Exact time of the dispersion of primordial hydrogen in the Universe is established

For tens of millions of years, our newborn Universe has been shrouded in hydrogen. Gradually, this fog was dispersed by the “dawn” light of the very first stars, which determined the shape of the nascent cosmos. Having a timeline of this period would help scientists understand the evolution of the Universe. But until now, the description of this period has been very conditional and inaccurate.

Scattering of the original hydrogen fog. Illustration: Unsplash

An international team of astronomers led by the Max Planck Astronomical Institute in Germany used light from dozens of quasars to eliminate this uncertainty. It turned out that the last regions of the hydrogen “fog” dispersed much later than scientists had expected. This happened a billion years after the Big Bang.

Dispersion of primordial hydrogen fog

The first 380 thousand years after the Big Bang can be described as the “static hissing” of subatomic particles in the cooling vacuum of expanding spacetime. As soon as the temperature dropped, the first hydrogen atoms (isotope protium) were formed — simple structures consisting of single protons combining with single electrons. During this period, the entire Universe was filled with uncharged atoms in utter darkness.

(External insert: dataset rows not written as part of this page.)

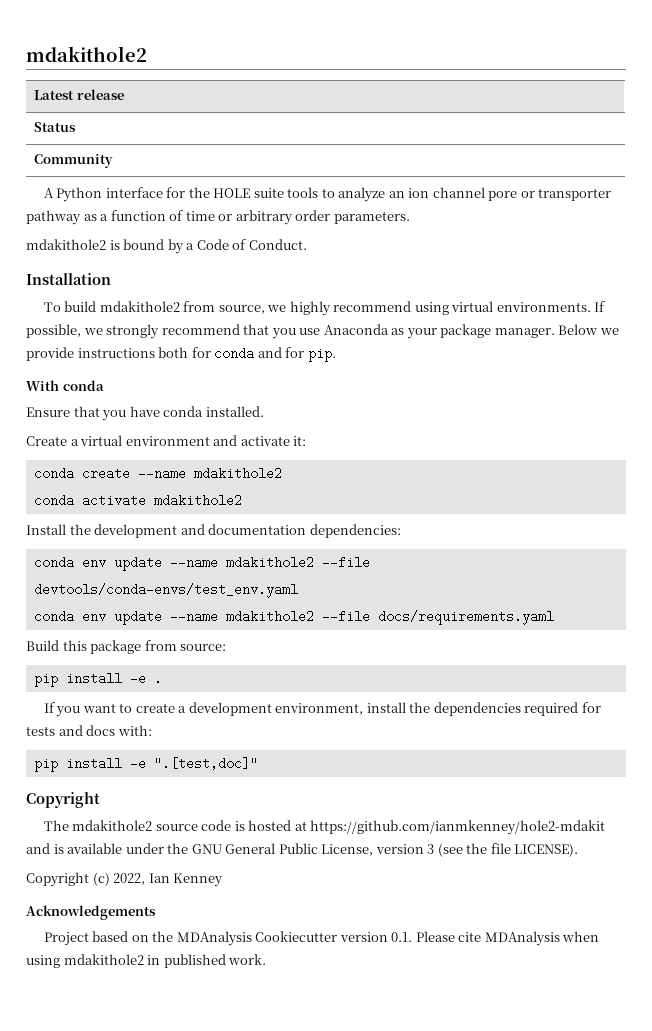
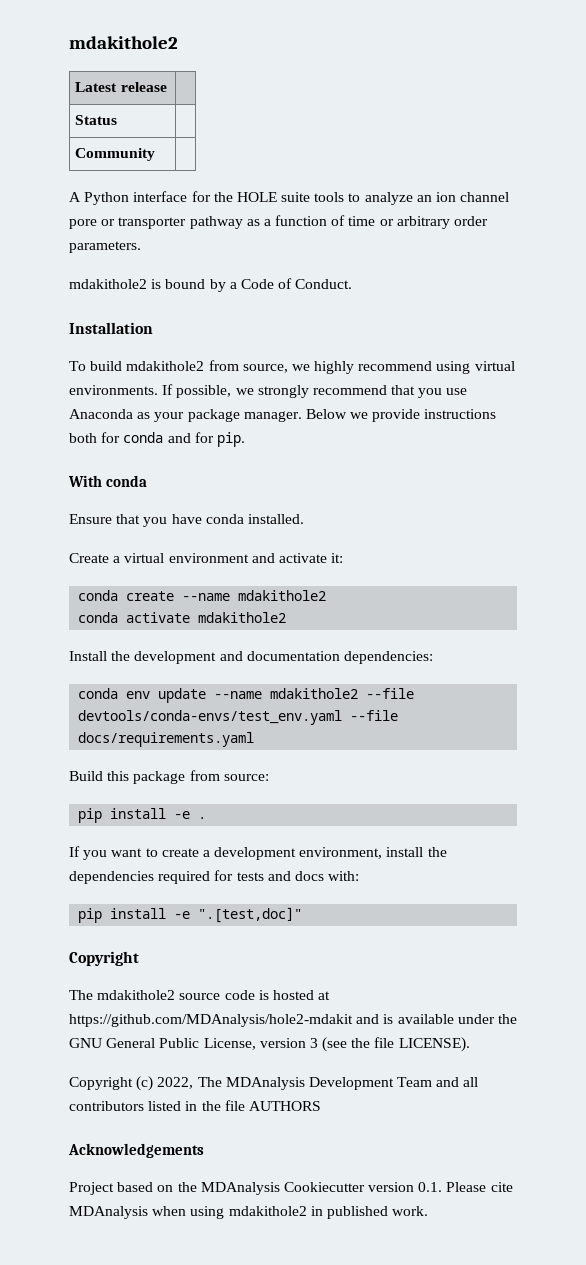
- conda env update --name mdakithole2 --file devtools/conda-envs/test_env.yaml
- conda env update --name mdakithole2 --file docs/requirements.yaml
+ conda env update --name mdakithole2 --file devtools/conda-envs/test_env.yaml --file docs/requirements.yaml
- The mdakithole2 source code is hosted at https://github.com/ianmkenney/hole2-mdakit and is available under the GNU General Public License, version 3 (see the file LICENSE).
+ The mdakithole2 source code is hosted at https://github.com/MDAnalysis/hole2-mdakit and is available under the GNU General Public License, version 3 (see the file LICENSE).
- Copyright (c) 2022, Ian Kenney
+ Copyright (c) 2022, The MDAnalysis Development Team and all contributors listed in the file AUTHORS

In places where neutral hydrogen atoms gathered under unpredictable shocks of quantum laws, gravity took over, pulling more and more gas into balls where nuclear fusion could begin. So the first stars lit up, illuminating the Universe. The light of the cosmic star flooded the surrounding hydrogen fog with radiation, knocking their electrons out of protons and turning the atoms back into the ions they once were. This is how the primeval fog dissipated after the birth of the Universe.

How long this “dawn” took – from the first light of early stars to the reionization of the remaining foci of primary hydrogen – scientists have long been unknown. Until recently. New technologies have made it possible to shed light on this mystery.

Late reionization

“50 years ago, the prevailing view was that reionization ended 900 million years after the Big Bang,” says astronomer Frederick Davis of the Max Planck Astronomical Institute in Germany.

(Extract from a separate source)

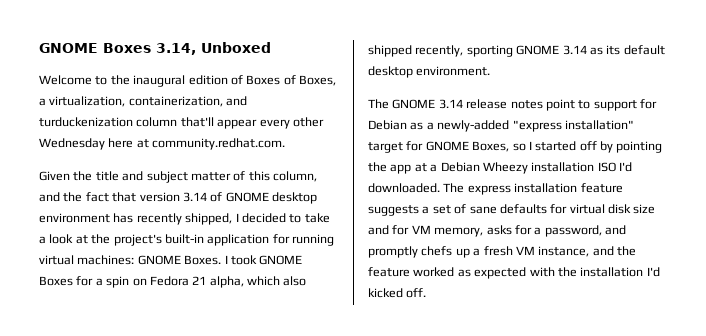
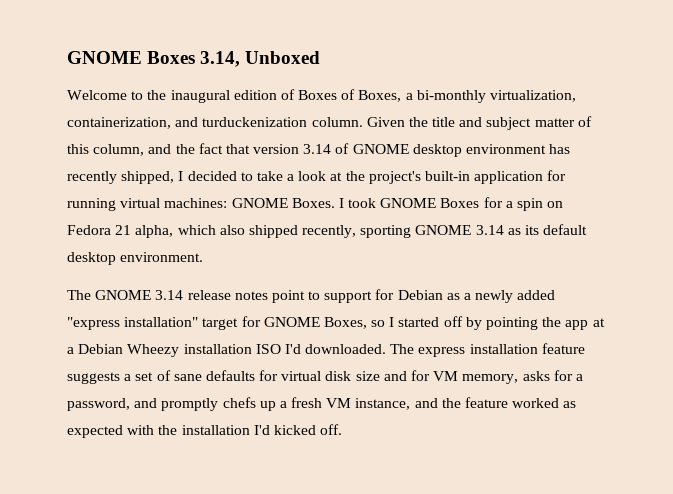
- Welcome to the inaugural edition of Boxes of Boxes, a virtualization, containerization, and turduckenization column that'll appear every other Wednesday here at community.redhat.com.
- Given the title and subject matter of this column, and the fact that version 3.14 of GNOME desktop environment has recently shipped, I decided to take a look at the project's built-in application for running virtual machines: GNOME Boxes.
+ Welcome to the inaugural edition of Boxes of Boxes, a bi-monthly virtualization, containerization, and turduckenization column. Given the title and subject matter of this column, and the fact that version 3.14 of GNOME desktop environment has recently shipped, I decided to take a look at the project's built-in application for running virtual machines: GNOME Boxes.
- The GNOME 3.14 release notes point to support for Debian as a newly-added "express installation" target for GNOME Boxes, so I started off by pointing the app at a Debian Wheezy installation ISO I'd downloaded.
+ The GNOME 3.14 release notes point to support for Debian as a newly added "express installation" target for GNOME Boxes, so I started off by pointing the app at a Debian Wheezy installation ISO I'd downloaded.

To better understand the scattering of ionized hydrogen, the researchers rechecked the sample using high-quality spectral data over the past 50 years, analyzing light from 67 quasars. It turned out that the last remnants of the original hydrogen were “burned out” by the rays of first-generation starlight approximately 1.1 billion years after the Big Bang, i.e. 200 million years later than the previously estimated calculation.

“The new data set represents a crucial reference point, compared to which the numerical simulation of the first billion years of the Universe’s existence will be revised,” says Frederick Davis.